Re: Meeting Dead Relatives

Posted: Oct 25th, '21, 02:48
by AutobotDen
There's a handful of relatives on either side of my adoptive family that I'd probably like if I had been around while they were alive...

Re: Meeting Dead Relatives

Posted: Oct 27th, '21, 22:32
by Jolien
I'm kinda fascinated by my grandfather. He died 4 years before I was born, my gran claims to have felt him when he died and says she started to feel alive again from the time my mom was pregant with me.

I always thought I'd like to drive his camper van when I'd get my license, but it's still in my gran's garage. I just think I lack the engineering skills needed, though maybe I have a secret wish that I would've wanted to learn those skills. Not anymore though... I think. :>

Would've loved/love to get to know him though, not sure why. I think I'm very different from him, but still would've loved to meet him.

Re: Meeting Dead Relatives

Posted: Oct 29th, '21, 02:10
by Akili Li
You are all making me think really hard.... I still have a few Elders I take care of but at this point they all have enough cumulative health issues going on that I wouldn't be surprised if I lose them within the next year or two.
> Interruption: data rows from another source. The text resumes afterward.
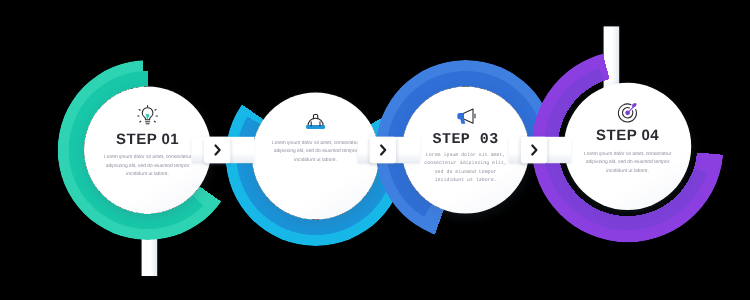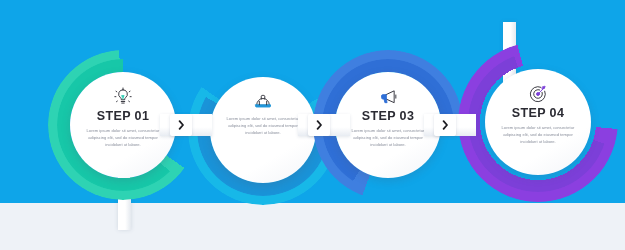--- a/index.html
+++ b/index.html
@@ -16,8 +16,8 @@
   #infographic {
     position: relative;
     width: 625px;
-    height: 203px;
-    background: #0ea5e9;
+    height: 250px;
+    background: #000000;
   }
 
   

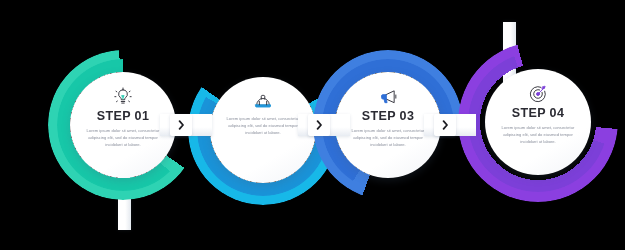--- a/index.html
+++ b/index.html
@@ -165,7 +165,7 @@
     </div>
   </div>
 
-  <div class="step" style="left:313px; top:50px;">
+  <div class="step" style="left:313px; top:50px;font-family:Liberation Mono, monospace;">
     <div class="ring-outer" style="background:
             conic-gradient(from 200deg, #3f7fe0 0deg, #3f7fe0 245deg, rgba(0,0,0,0) 245deg);
             -webkit-mask: radial-gradient(circle, transparent 0 53px, #000 53px);

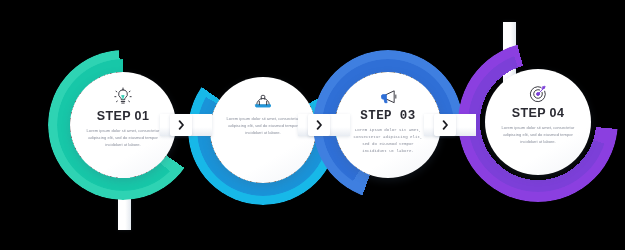--- a/index.html
+++ b/index.html
@@ -188,7 +188,7 @@
     </div>
   </div>
 
-  <div class="step" style="left:458px; top:42px;">
+  <div class="step" style="left:443px; top:42px;">
     <div class="ring-outer" style="width:160px;height:160px;background:
             conic-gradient(from 95deg, #8b3fe0 0deg, #8b3fe0 250deg, rgba(0,0,0,0) 250deg);
             -webkit-mask: radial-gradient(circle, transparent 0 58px, #000 58px);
And now you are making me wonder -what's the most meaningful way to help future generations get to know these Elders?
Record videos? Have them dictate their stories and illustrate timeline books with photos?
The locket with braided hair from my mother's mother's mother's mother was a prized possession of my great-aunt, and then her younger daughter when she died... maybe next time I cut their hair I should create a few?

Because some of them have amazing stories and personalities and I'd love to somehow preserve such vivid characters so that later on family members can all say, "Hey you know that one ancestor who lived in Australia for a few years to learn how to rope cattle and then went home and rode a wild elk because of a dare? And went to jail for it after someone talked too loudly about why he was injured at the pub, until his father-in-law got him out?" and everyone will know who that is.


The ones I want to meet that I never got to were my maternal grandfather's maternal grandfather's father's older brother (his oldest daughter caught the eye of a ****head local minor official, who had the power to just take her. To get her back he pretended his wife could cast evil eye, and snuck in oleander branches as firewood into the house of the **** until everyone in the house was coming down ill, which he claimed was the evil eye at work. I don't know why he wasn't worried about the daughter coming down ill too, but it did work and they got her back -they had to flee the city afterwards because the neighbors all also believed his wife was a witch, but at least they fled as a family), and my maternal grandfather's paternal grandfather (he was a tiny Lithuanian who fled the pogroms and fetched up in England. Didn't speak a word of English at first but managed to do so well he became an engineer specializing in locomotives. But then got sent to the Boer War which was apparently all about economic conquest and trains, according to family, and got caught in a boiler explosion which damaged his eyes. After that he switched to plumbing because he could do just about all of that by feel and hand, and then took his whole family and moved to America because he heard that the gold rushes meant towns would grow suddenly and he figured that meant constant work for plumbers (didn't turn out that way, since mostly none of the boom towns had central cisterns or public bathhouses with actual plumbing, which was where he was figuring to get hired; well-work was more than he could do with his level of blindness, though apparently he did a *lot* of fixing of hand-pumps). Anyhow I've always been curious about those two. I have more stories about the latter of them, since he lived more recently so I can hear about him directly from my maternal grandfather, who knew him. The first one is more a package of some letters with strange references and family stories filling in the gaps of the letters.